Saturday, January 2, 2016

Retro Dark Horse: Star Wars: Boba Fett - When the Fat Lady Swings (12 Days of Boba Fett Covers)

Celebrating day nine of the 12 days of Boba Fett covers!

Cam Kennedy is best known by Star Wars comic fans for his art on Star Wars: Dark Empire and Star Wars: Dark Empire II.  His next comic after Dark Empire II is Star Wars: Boba Fett - Bounty on Bar-Kooda which kicked off 3 interrelated Boba Fett one-shots he drew with John Wagner providing the story.  The second Boba Fett one-shot is called Star Wars: Boba Fett - When the Fat Lady Swings and the final one-shot is Star Wars: Boba Fett - Murder Most Foul.

The cover to Boba Fett - When the Fat Lady Swings shows Boba Fett battling Ry-Kooda, the older brother of Bar-Kooda, Fett's target in the first one-shot, Boba Fett - Bounty on Bar-Kooda.

Star Wars: Boba Fett - When the Fat Lady Swings - Dark Horse Comics, U.S. (September 1996)
In the story, a Hutt named Anachro is kidnapped and held for ransom.  Her husband, another Hutt named Gorga, hires Boba Fett to free his wife.  The kidnappers contact Gorga and leave instructions on how to pay the ransom with the threat "Any tricks and the fat lady swings." which is the source of the title for this comic.

Friday, January 1, 2016

Retro Dark Horse: Star Wars: Blood Ties #4 (12 Days of Boba Fett Covers)

Celebrating day eight of the 12 days of Boba Fett covers!

Not all Star Wars comics published by Dark Horse were distributed through the newsstand.  Early titles like Star Wars: Dark Empire, Classic Star Wars, and Star Wars: Tales of the Jedi were only distributed through comic specialty stores, but by the mid 1990s, most new Star Wars title did get newsstand distribution.  Dark Horse stopped newsstand distribution around the time they published their last Star Wars comic in the fall of 2014.  I suspect the loss of the Star Wars license prompted this decision.  In early 2015, they did resume a program with the Books-a-Million bookstore chain for select titles.

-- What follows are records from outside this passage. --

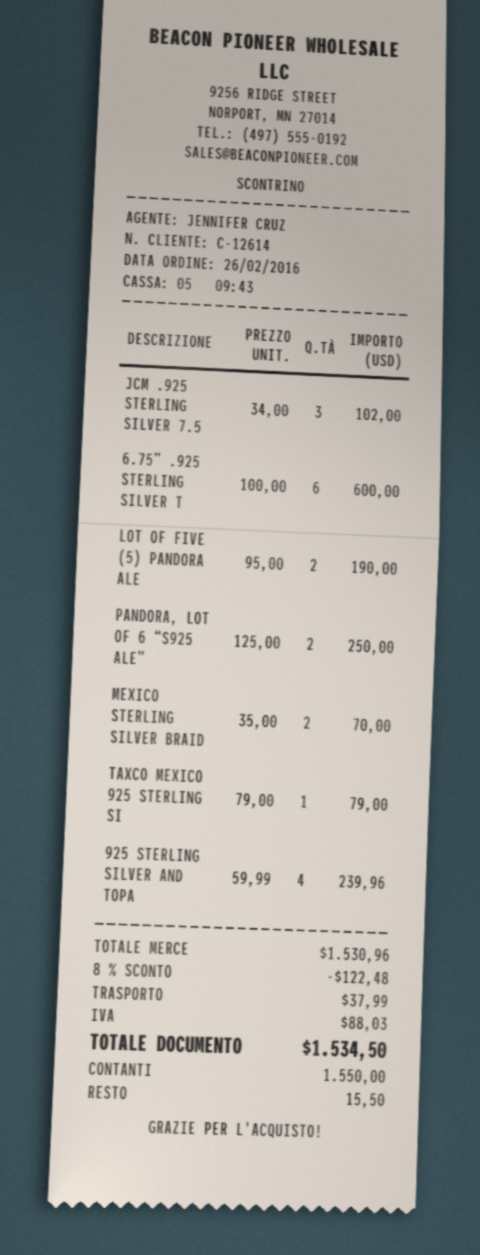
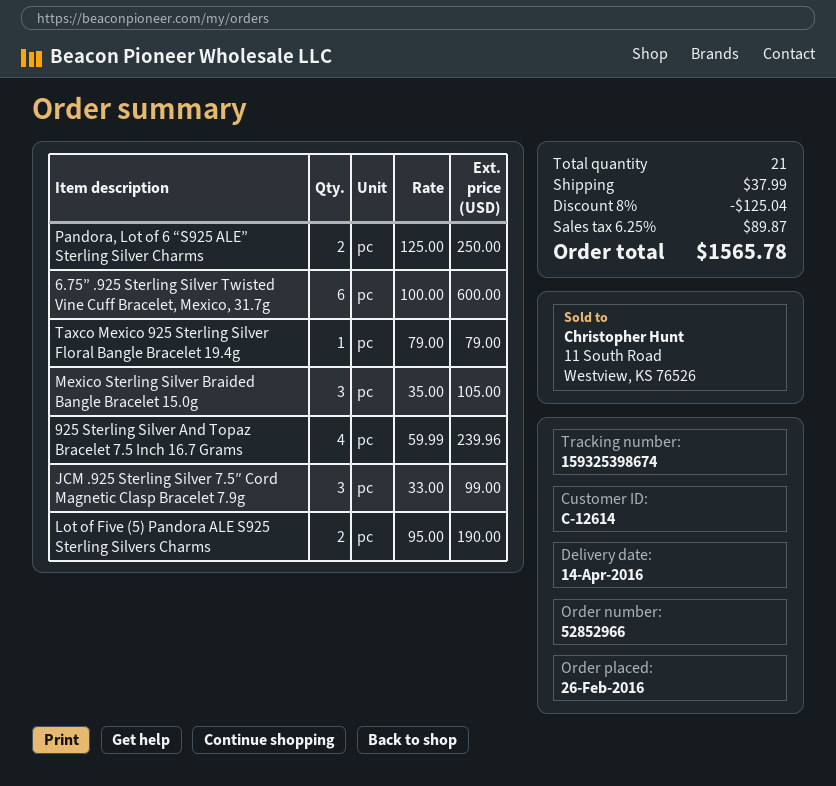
JCM .925 STERLING SILVER 7.5: 3 x 34.00 = 102.00 -> 3 x 33.00 = 99.00
MEXICO STERLING SILVER BRAID: 2 x 35.00 = 70.00 -> 3 x 35.00 = 105.00
discount: 8% = 122.48 -> 8% = 125.04
tax: 88.03 -> 89.87
total: 1534.50 -> 1565.78

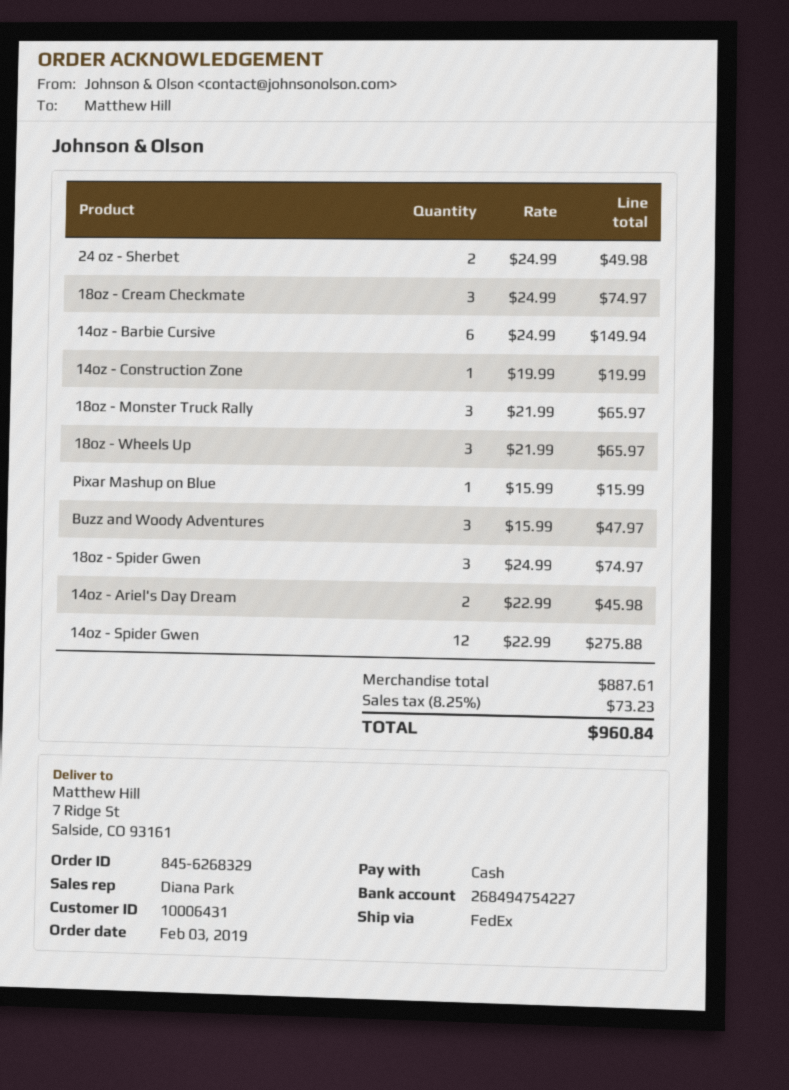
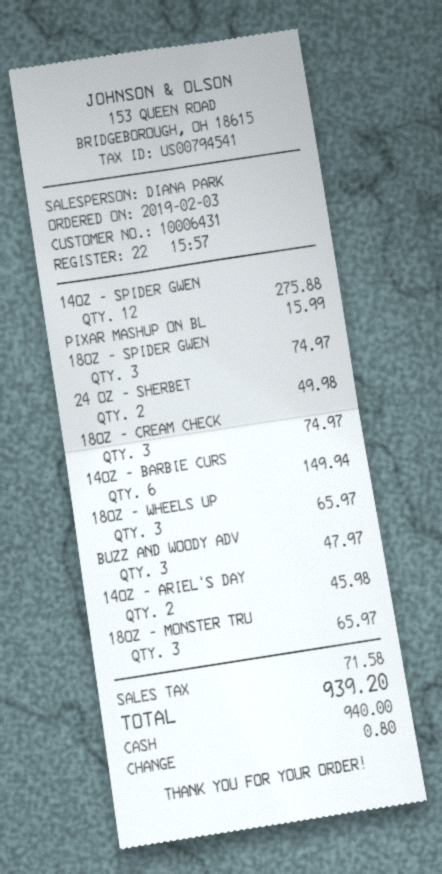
14oz - Construction Zone: 1 for 19.99 -> none
tax: 73.23 -> 71.58
total: 960.84 -> 939.20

For those titles with both newsstand and direct distribution, the early direct editions have no UPC box and the later direct editions say "Direct Sales" in the UPC box.  The early newsstand editions have a UPC box with no words and later newsstand editions have one of the following phrases in the UPC box:

  • Star Wars
  • Star Wars Adventures
  • Star Wars Universe
  • Star Wars Presents
  • Dark Horse Special
  • DH Comic Special

As far as I know, there is no other discernible difference between a Dark Horse newsstand and direct edition comic besides the UPC box.

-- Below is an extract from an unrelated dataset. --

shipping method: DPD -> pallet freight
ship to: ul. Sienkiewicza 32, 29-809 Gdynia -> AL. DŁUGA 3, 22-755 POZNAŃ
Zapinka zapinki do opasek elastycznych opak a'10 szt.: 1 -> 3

Published in August 2010, Star Wars: Blood Ties #4 was published with a newsstand and direct version.  The direct edition says "Direct Sales" in the UPC box.  The newsstand edition says "Star Wars: Universe" in the UPC box.

Star Wars: Blood Ties #4a - Dark Horse Comics, U.S. (August 2010)
Direct Edition
Star Wars: Blood Ties #4b - Dark Horse Comics, U.S. (August 2010)
Newsstand Edition
The cover shows Boba Fett in the clutches of a Rancor!